Over four thousand years ago Austronesian seafarers embarked from the Asian mainland settling maritime Southeast Asia before sailing east and west aboard outrigger canoes to the many islands of the Pacific and Indian Oceans. These circulatory voyages resulted in a shared network of practices and knowledge stretching across a third of the globe. Through frameworks of learning, the descendants of these seafaring cultures still engage in and teach these practices today, particularly in Micronesia. The voyages themselves and the many practices that made them possible are considered in this book as embodied forms of writing and theory. Many elements such as plant harvest, vessel construction, social concepts, and ways of spatial orientation are part of everyday life throughout maritime Southeast Asia and Oceania while others, such as open-sea voyaging and traditional navigational are marked as public performances of social advocacy.

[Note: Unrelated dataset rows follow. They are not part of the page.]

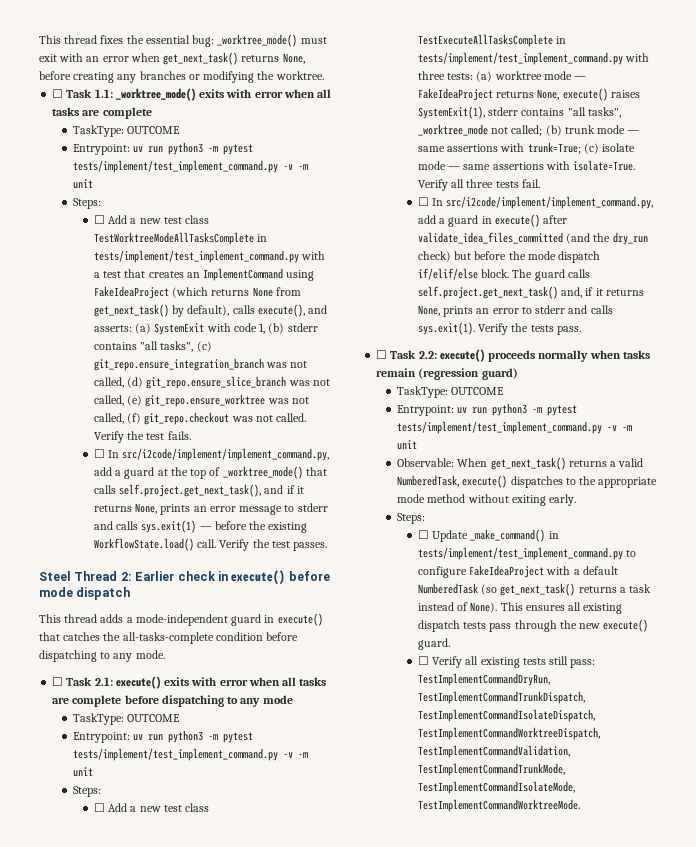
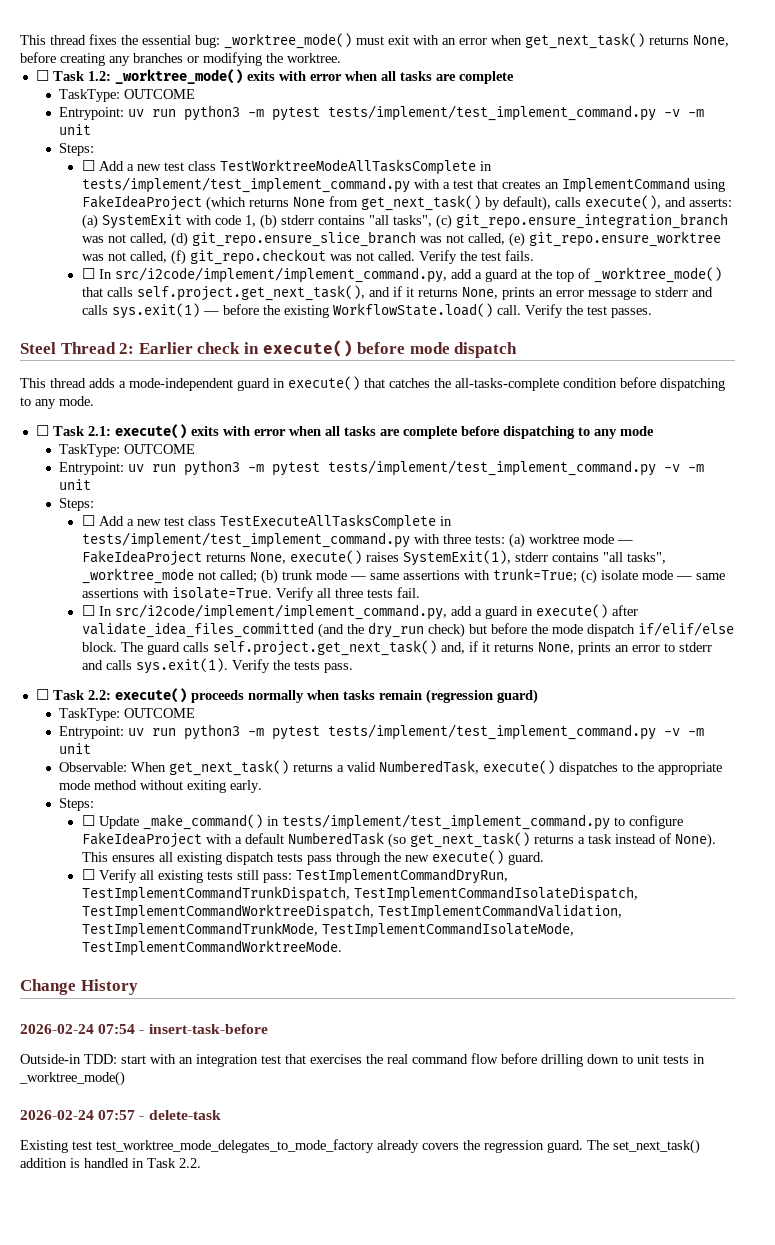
- ☐ Task 1.1: _worktree_mode() exits with error when all tasks are complete
+ ☐ Task 1.2: _worktree_mode() exits with error when all tasks are complete
+ Change History
+ 2026-02-24 07:54 - insert-task-before
+ Outside-in TDD: start with an integration test that exercises the real command flow before drilling down to unit tests in _worktree_mode()
+ 2026-02-24 07:57 - delete-task
+ Existing test test_worktree_mode_delegates_to_mode_factory already covers the regression guard. The set_next_task() addition is handled in Task 2.2.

In Traditional Seafaring in Oceania, the author outlines a critical theory based primarily on two sets of knowledge: traditional seafaring in Oceania and poststructuralist rhetorical theory to A) illustrate how this Indigenous body of knowledge forms the foundations for contemporary catamaran sailing, outrigger paddling, surfing, and beaching practices, B) examine how this knowledge has functioned as domestic and international forms of social advocacy and resistance, and C) note how the various practices discussed work together to provide an epistemological alternative to Western modernity/coloniality.

Hunter H. Fine is Associate Professor of Communication in the College of Liberal Arts & Social Sciences at the University of Guam, Guam.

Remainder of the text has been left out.